On February 28, 2026, an autonomous agent built by a startup called CodeWall broke into McKinsey's internal AI platform, Lilli, in under two hours. It walked away with 46.5 million chat messages, 728,000 files, 57,000 user accounts, and 3.68 million RAG document chunks — decades of proprietary research and the system prompts that governed how 43,000 McKinsey employees made strategic decisions. The attack used a vector that traditional scanners like OWASP ZAP did not flag: fifteen iterative blind SQL injections, each one informed by the error message returned by the previous attempt.
McKinsey was not unusual. According to research from the Cloud Security Alliance and Token Security published April 21, 2026, 65% of enterprises experienced at least one cybersecurity incident caused by an AI agent in the prior twelve months. The proximate cause is almost always the same: agents that operate with privileges no human employee would ever be granted, on top of governance frameworks designed for a world where every action started with a human login. On June 2, 2026, security vendor Noma announced Agent Access Control, the first dedicated platform built to discover, govern, and enforce policies on AI agents and Model Context Protocol (MCP) servers across the enterprise. The launch is a flag in the ground for a category that, until this year, did not exist.

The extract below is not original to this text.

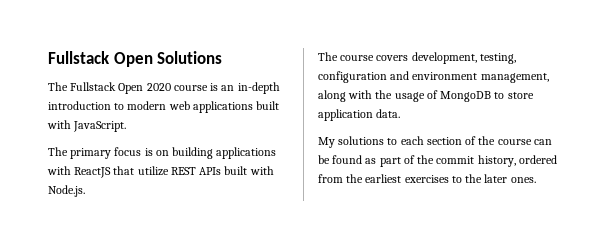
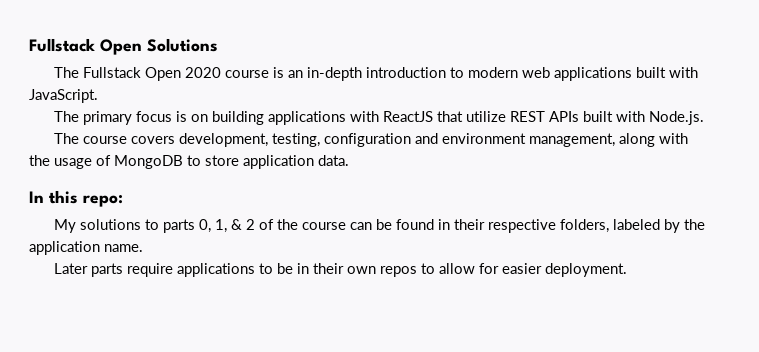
+ In this repo:
- My solutions to each section of the course can be found as part of the commit history, ordered from the earliest exercises to the later ones.
+ My solutions to parts 0, 1, & 2 of the course can be found in their respective folders, labeled by the application name.
+ Later parts require applications to be in their own repos to allow for easier deployment.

What Changed: From "A Few Agents" to Hundreds, Without Governance
The trigger for Noma's launch — and the urgency behind the category — is a step-change in the number of autonomous actors inside the corporate network. In less than twelve months, organizations have gone from "experimenting with a handful of agents to running dozens, or even hundreds of them," each connecting to sensitive data sources and executing actions on behalf of users. That is the company's framing in its June 2 announcement, and the numbers in the broader market support it.
Non-human identities (NHIs) — the service accounts, API keys, OAuth tokens, and now AI agents that act without a human at the keyboard — already outnumber human identities by 45-to-1 in the average enterprise, according to Rubrik Zero Labs. In cloud-native and DevOps environments, Entro Labs puts the ratio at 144-to-1, growing 44% year-over-year. The average enterprise now manages more than 250,000 NHIs across cloud environments. Sixty-eight percent of IT security incidents now involve a machine identity, and 50% of enterprises have already taken a breach traceable to an unmanaged NHI.
Layered on top of that explosion is the rapid adoption of MCP, Anthropic's protocol for connecting agents to tools. MCP packages have crossed 150 million downloads, but the protocol's STDIO transport contains a design flaw that Ox Security disclosed in April 2026 — one that exposes roughly 200,000 servers to arbitrary command execution, hardening bypass, zero-click prompt injection, and marketplace poisoning. Anthropic declined to change the architecture, calling the behavior "expected." Major coding assistants — Windsurf, Cursor, Claude Code, and GitHub Copilot — were among the platforms named as vulnerable in the Hacker News writeup.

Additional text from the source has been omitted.